First, knock Clarke for pursuing the well-known fool’s errand of hitting the terrorists overseas before they can hit us here …

This is a president who had Condoleezza Rice and others ask for a strategy. Dick Clarke, when he first came and briefed, presented several ideas, all of which frankly were overseas. He had the idea to increase help for Uzbekistan, which we did. He had the idea to help increase the counterterrorism budget, which we did. These were all ideas, but they were over there.

Next, the ‘strategy’ strategy …

I want to make a very point here, that all of his ideas he presented were not a strategy. This is a president who wanted a comprehensive strategy to go after al Qaeda where it lives, where it hides, where it plots, where it raises money. All the ideas that — except for one — that Dick Clarke submitted, this administration did. This is the president who expedited the arming of the Predator, an unmanned aerial vehicle, so that we could go after these terrorists like we’ve done in other places.

This ‘strategy’ mumbojumbo has definite echoes of Nigel Tufnel: No, no, no, this one goes to eleven …

On a more substantive note compare Wilkinson’s description of Clarke’s pitiful proposal to this one from an August 4th, 2002 article in Time.

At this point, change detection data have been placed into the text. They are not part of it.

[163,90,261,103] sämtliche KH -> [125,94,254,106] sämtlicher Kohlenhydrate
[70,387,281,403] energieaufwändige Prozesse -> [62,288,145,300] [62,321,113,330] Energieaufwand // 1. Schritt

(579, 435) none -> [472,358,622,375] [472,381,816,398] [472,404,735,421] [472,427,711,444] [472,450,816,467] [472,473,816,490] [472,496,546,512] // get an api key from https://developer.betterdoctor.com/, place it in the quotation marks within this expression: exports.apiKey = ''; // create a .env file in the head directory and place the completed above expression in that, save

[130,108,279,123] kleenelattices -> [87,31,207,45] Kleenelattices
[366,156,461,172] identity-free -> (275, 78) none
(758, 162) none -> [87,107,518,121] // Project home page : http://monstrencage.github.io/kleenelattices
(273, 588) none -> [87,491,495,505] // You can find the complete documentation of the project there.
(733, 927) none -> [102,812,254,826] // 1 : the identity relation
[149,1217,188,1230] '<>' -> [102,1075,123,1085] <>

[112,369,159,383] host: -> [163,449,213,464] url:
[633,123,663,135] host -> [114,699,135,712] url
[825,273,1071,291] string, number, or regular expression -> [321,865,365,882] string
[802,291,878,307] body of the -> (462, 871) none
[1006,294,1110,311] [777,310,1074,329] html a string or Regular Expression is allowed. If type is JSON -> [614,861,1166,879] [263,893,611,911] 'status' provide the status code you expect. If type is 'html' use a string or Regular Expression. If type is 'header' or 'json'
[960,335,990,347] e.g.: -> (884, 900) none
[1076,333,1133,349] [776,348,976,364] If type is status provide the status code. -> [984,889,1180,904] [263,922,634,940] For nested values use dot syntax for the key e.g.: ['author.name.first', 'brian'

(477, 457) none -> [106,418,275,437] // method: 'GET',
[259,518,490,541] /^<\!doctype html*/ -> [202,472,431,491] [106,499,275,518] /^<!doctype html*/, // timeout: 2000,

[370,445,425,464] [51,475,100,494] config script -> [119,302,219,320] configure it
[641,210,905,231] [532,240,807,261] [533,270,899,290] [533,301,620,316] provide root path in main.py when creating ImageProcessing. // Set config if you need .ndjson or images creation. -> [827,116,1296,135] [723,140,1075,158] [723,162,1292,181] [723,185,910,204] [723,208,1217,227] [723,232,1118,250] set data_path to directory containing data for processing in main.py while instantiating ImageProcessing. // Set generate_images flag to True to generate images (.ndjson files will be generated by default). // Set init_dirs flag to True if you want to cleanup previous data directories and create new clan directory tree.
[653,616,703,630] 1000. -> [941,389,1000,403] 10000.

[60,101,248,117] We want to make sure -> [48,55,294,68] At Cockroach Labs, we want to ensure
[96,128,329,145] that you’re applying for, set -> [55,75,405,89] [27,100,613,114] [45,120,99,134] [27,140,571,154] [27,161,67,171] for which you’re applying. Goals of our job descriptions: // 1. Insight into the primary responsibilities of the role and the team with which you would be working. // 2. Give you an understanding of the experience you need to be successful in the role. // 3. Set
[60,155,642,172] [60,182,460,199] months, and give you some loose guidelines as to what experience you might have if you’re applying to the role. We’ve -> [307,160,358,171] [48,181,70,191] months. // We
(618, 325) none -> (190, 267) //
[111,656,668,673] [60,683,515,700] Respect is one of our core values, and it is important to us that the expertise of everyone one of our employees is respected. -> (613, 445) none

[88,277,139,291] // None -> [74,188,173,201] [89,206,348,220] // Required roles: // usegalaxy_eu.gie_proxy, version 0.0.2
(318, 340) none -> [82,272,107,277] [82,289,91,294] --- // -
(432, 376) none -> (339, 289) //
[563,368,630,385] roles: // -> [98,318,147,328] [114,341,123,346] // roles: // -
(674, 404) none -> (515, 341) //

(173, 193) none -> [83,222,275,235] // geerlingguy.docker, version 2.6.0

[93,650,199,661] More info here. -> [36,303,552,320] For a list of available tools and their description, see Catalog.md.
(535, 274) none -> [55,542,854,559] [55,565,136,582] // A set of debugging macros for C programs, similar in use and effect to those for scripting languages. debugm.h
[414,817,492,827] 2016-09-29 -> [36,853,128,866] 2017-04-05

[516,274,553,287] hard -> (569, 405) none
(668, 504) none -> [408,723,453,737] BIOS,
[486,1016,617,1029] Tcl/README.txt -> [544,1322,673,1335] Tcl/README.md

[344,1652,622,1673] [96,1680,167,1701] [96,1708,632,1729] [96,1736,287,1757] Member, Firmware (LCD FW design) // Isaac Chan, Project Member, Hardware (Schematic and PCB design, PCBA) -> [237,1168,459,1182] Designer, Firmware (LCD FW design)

Note particularly the comment from the “senior Bush administration official” at the end …

Berger had left the room by the time Clarke, using a Powerpoint presentation, outlined his thinking to Rice. A senior Bush Administration official denies being handed a formal plan to take the offensive against al-Qaeda, and says Clarke’s materials merely dealt with whether the new Administration should take “a more active approach” to the terrorist group. (Rice declined to comment, but through a spokeswoman said she recalled no briefing at which Berger was present.) Other senior officials from both the Clinton and Bush administrations, however, say that Clarke had a set of proposals to “roll back” al-Qaeda. In fact, the heading on Slide 14 of the Powerpoint presentation reads, “Response to al Qaeda: Roll back.” Clarke’s proposals called for the “breakup” of al-Qaeda cells and the arrest of their personnel. The financial support for its terrorist activities would be systematically attacked, its assets frozen, its funding from fake charities stopped. Nations where al-Qaeda was causing trouble-Uzbekistan, the Philippines, Yemen-would be given aid to fight the terrorists. Most important, Clarke wanted to see a dramatic increase in covert action in Afghanistan to “eliminate the sanctuary” where al-Qaeda had its terrorist training camps and bin Laden was being protected by the radical Islamic Taliban regime. The Taliban had come to power in 1996, bringing a sort of order to a nation that had been riven by bloody feuds between ethnic warlords since the Soviets had pulled out. Clarke supported a substantial increase in American support for the Northern Alliance, the last remaining resistance to the Taliban. That way, terrorists graduating from the training camps would have been forced to stay in Afghanistan, fighting (and dying) for the Taliban on the front lines. At the same time, the U.S. military would start planning for air strikes on the camps and for the introduction of special-operations forces into Afghanistan. The plan was estimated to cost “several hundreds of millions of dollars.” In the words of a senior Bush Administration official, the proposals amounted to “everything we’ve done since 9/11.”

Next from Wilkinson, misstate Clarke’s statements and then accuse him of Iraq double-talk by again mischaracterizing another statement …

Well, I think your viewers tonight would be a little alarmed if the president didn’t ask about Iraq. This is a nation that was shooting at our pilots, shooting at our pilots hundreds of times a day in the southern no-fly zone, a nation that had used WMD against its neighbors. And I think your viewers tonight would be a little alarmed if the president didn’t ask about any connection from anybody on any part of the globe, frankly.

The president wanted to know who did it and who was responsible. Dick Clarke, on another interview he gave to PBS “Frontline,” said that, right after 9/11, all his options were open. He wasn’t sure who did it. So, again, we see Mr. Clarke on three sides of a two-sided issue. What the American people need to know is that their government is working diligently to go after al Qaeda where it lives, where it plots, where it raises money, and where it does threats or tries to do us harm here.

Here’s the Frontline passage Wilkinson is referring to …

Question: Because one of the things that surprises a lot of the public, I think, is that immediately after Sept. 11, the administration knew exactly who had done it. Was that why?

Clarke: No. On the day of Sept. 11, then the day or two following, we had a very open mind. CIA and FBI were asked, “See if it’s Hezbollah. See if it’s Hamas. Don’t assume it’s Al Qaeda. Don’t just assume it’s Al Qaeda.” Frankly, there was absolutely not a shred of evidence that it was anybody else. The evidence that it was Al Qaeda began just to be massive within days after the attack.

Question: Somebody’s quoted as saying that they walked into your office and almost immediately afterwards, the first words out of your mouth was “Al Qaeda.”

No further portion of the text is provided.